To find it: print df.schema and check the type of the tags column. Seeing String instead of List[String] explains the InvalidOperationError: .explode() requires a list-type column. Add .with_columns(pl.col("tags").str.split(", ")) before the .explode() call.

Compute a discounted price and order total in one step

Run the script and read the error message. Which column is reported as not found? Is that column present in the original DataFrame?

import polars as pl

df = pl.DataFrame({
    "price": [100.0, 200.0, 300.0],
    "tax_rate": [0.1, 0.2, 0.1],
})

result = df.with_columns([
    (pl.col("price") * 0.9).alias("discounted_price"),
    (pl.col("discounted_price") * (1 + pl.col("tax_rate"))).alias("total"),
])
print(result)

Show explanation

The bug is referencing discounted_price in the same .with_columns() call where it is first computed. All expressions in a single .with_columns() call are evaluated against the original DataFrame, so discounted_price does not yet exist when total is computed, and Polars raises a ColumnNotFoundError.
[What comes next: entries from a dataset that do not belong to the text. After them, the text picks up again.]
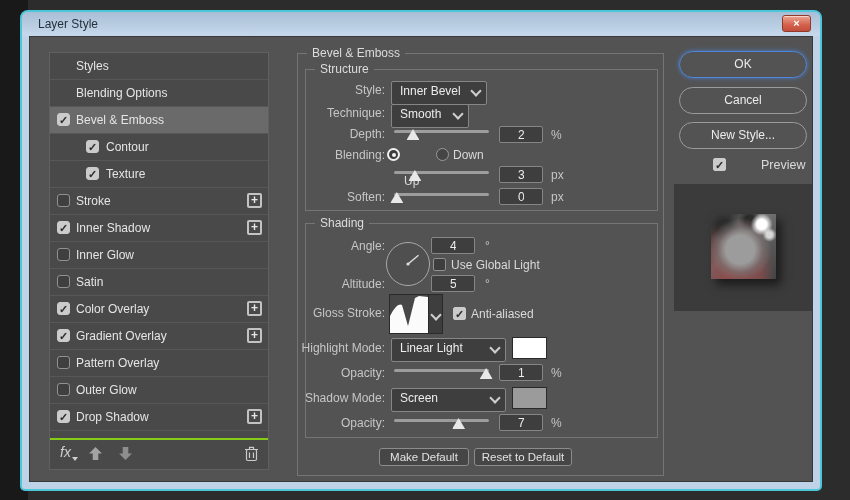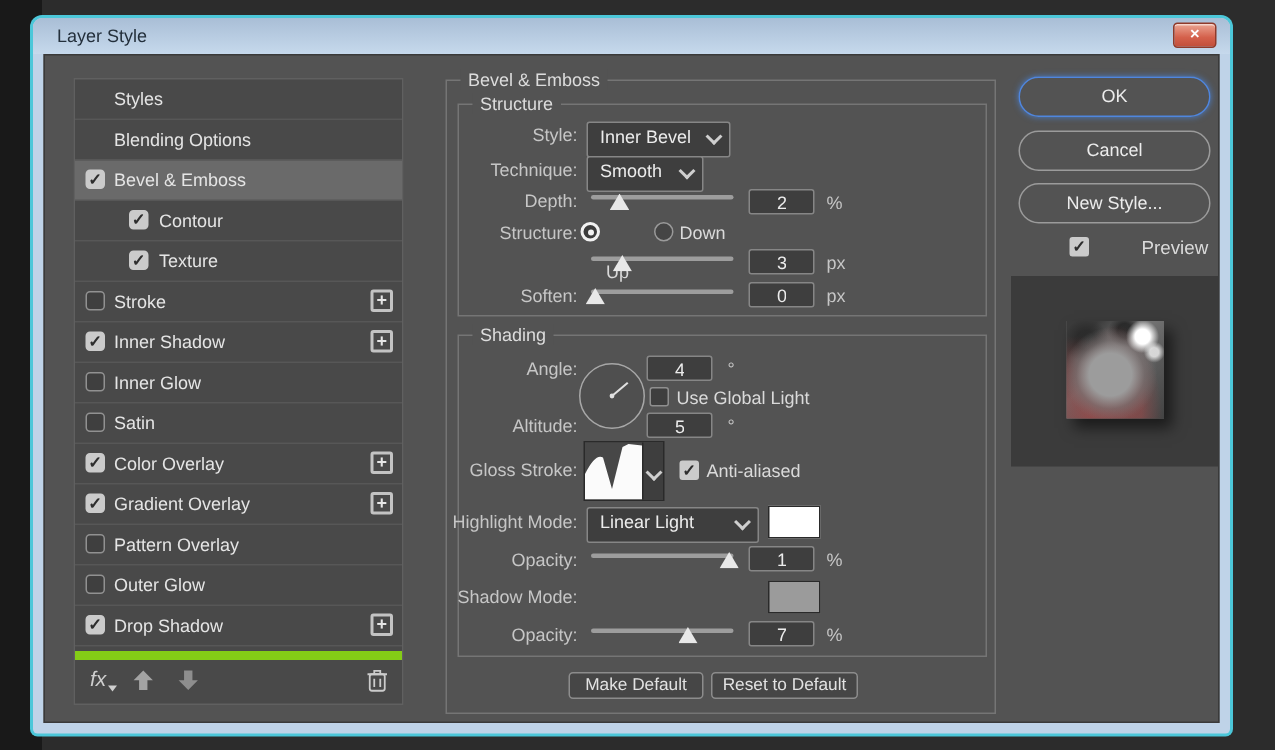--- a/index.html
+++ b/index.html
@@ -225,7 +225,7 @@
       <input class="num-input" style="left: 469px; top: 89px;" value="200">
       <span class="unit" style="left:521px;top:90px;">%</span>
 
-      <span class="flabel" style="top:110px;">Structure:</span>
+      <span class="flabel" style="top:110px;">Blending:</span>
       <span class="radio on" style="left:357px;top:111px;"></span>
       <span class="rlabel" style="left:374px;top:111px;margin-top:26px;">Up</span>
       <span class="radio" style="left:406px;top:111px;"></span>

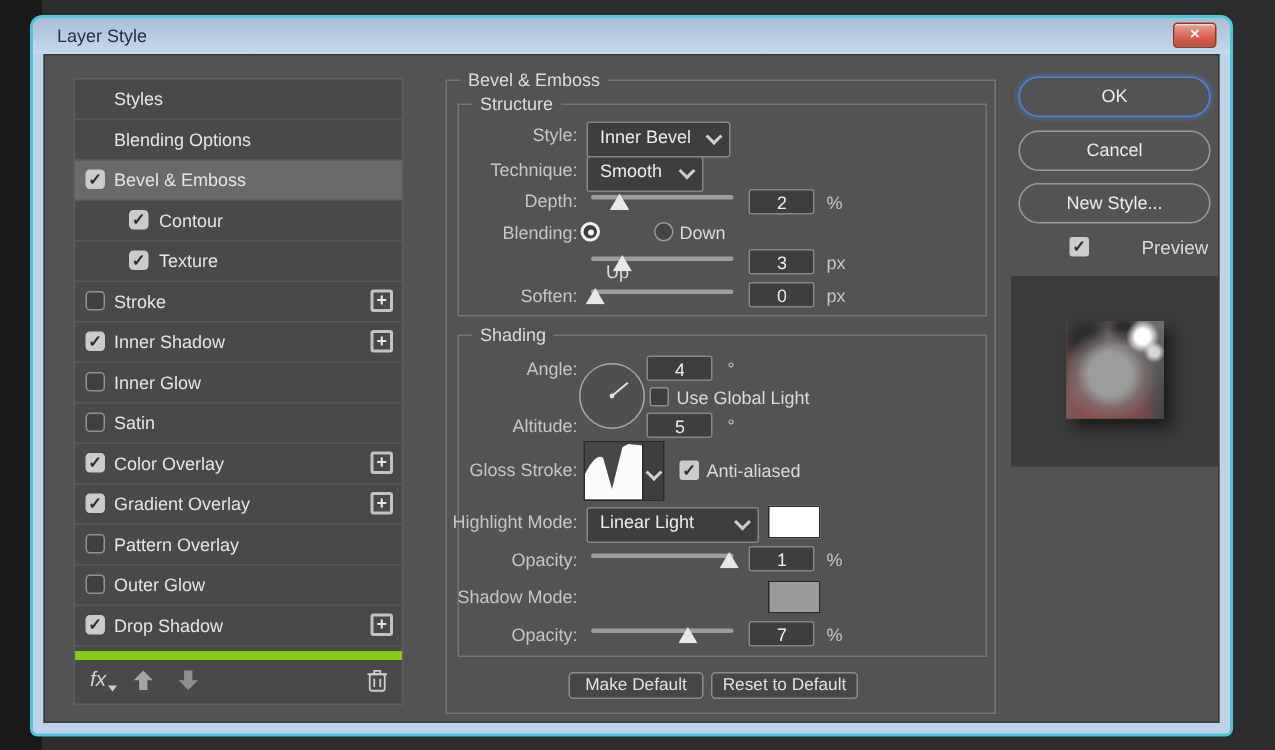--- a/index.html
+++ b/index.html
@@ -294,6 +294,10 @@
       <span class="unit" style="left:521px;top:328px;">%</span>
 
       <span class="flabel" style="top:353px;">Shadow Mode:</span>
+      <div class="dd" style="left:361px;top:351px;width:115px;">
+        <span>Screen</span>
+        <span class="chev"></span>
+      </div>
       <span class="swatch" style="left: 482px; top: 350px; background: rgb(155, 155, 155);"></span>
 
       <span class="flabel" style="top:378px;">Opacity:</span>

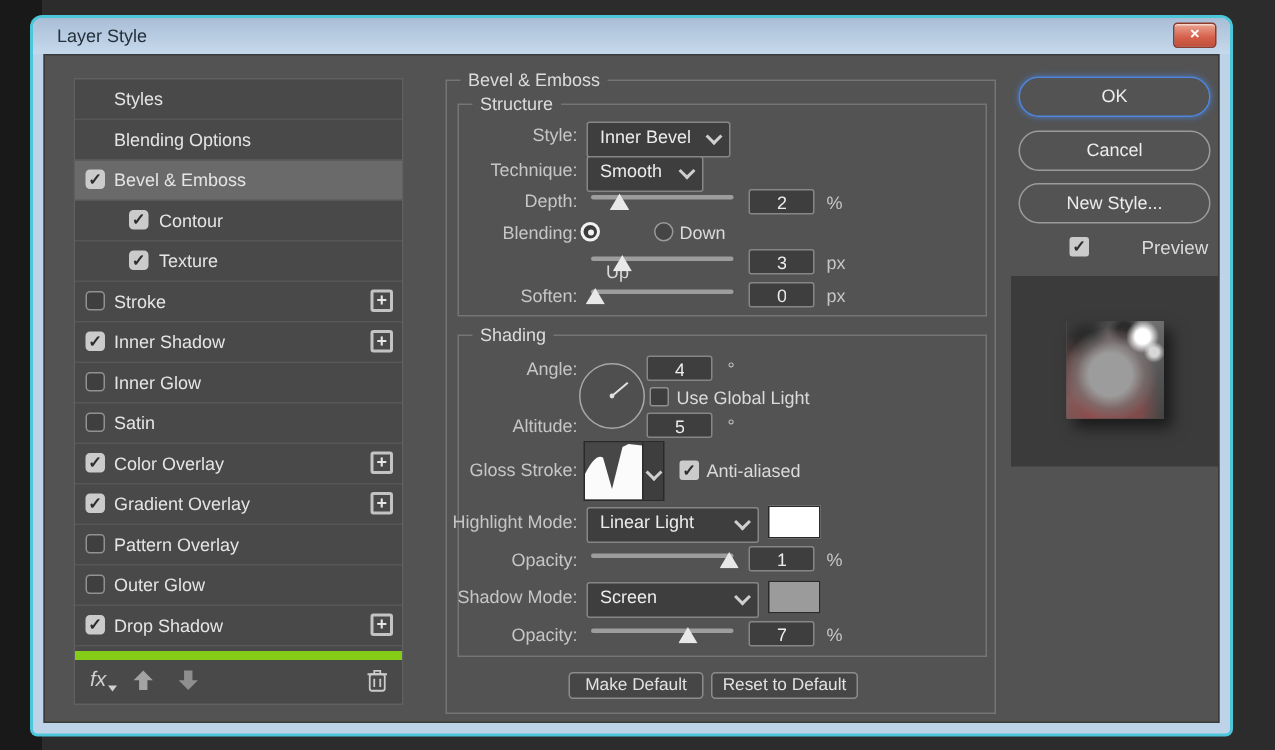--- a/index.html
+++ b/index.html
@@ -36,7 +36,7 @@
   .plusbox{position:absolute;right:6px;top:5px;width:15px;height:15px;border:2px solid #c3c3c3;
            border-radius:2px;box-sizing:border-box;color:#e6e6e6;font-size:12px;font-weight:bold;
            line-height:11px;text-align:center;}
-  .panel-footer{position:absolute;left:0;right:0;bottom:0;height:29px;border-top:6px solid #84cc16;}
+  .panel-footer{position:absolute;left:0;right:0;bottom:0;height:29px;border-top:2px solid #84cc16;}
   .fx{position:absolute;left:10px;top:4px;font-size:14px;font-style:italic;color:#cfcfcf;}
   .fx::after{content:"";position:absolute;right:-7px;bottom:-1px;border-left:3px solid transparent;
              border-right:3px solid transparent;border-top:4px solid #cfcfcf;}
Shows: how Polars evaluates expressions in parallel within one call and how to chain two separate .with_columns() calls when one result depends on another.

To find it: read the ColumnNotFoundError, which names discounted_price as missing. Search the code for where discounted_price is created and where it is referenced. If both appear in the same .with_columns() call, split them: put the expression that creates discounted_price in one .with_columns() call and the expression that uses it in a second chained call.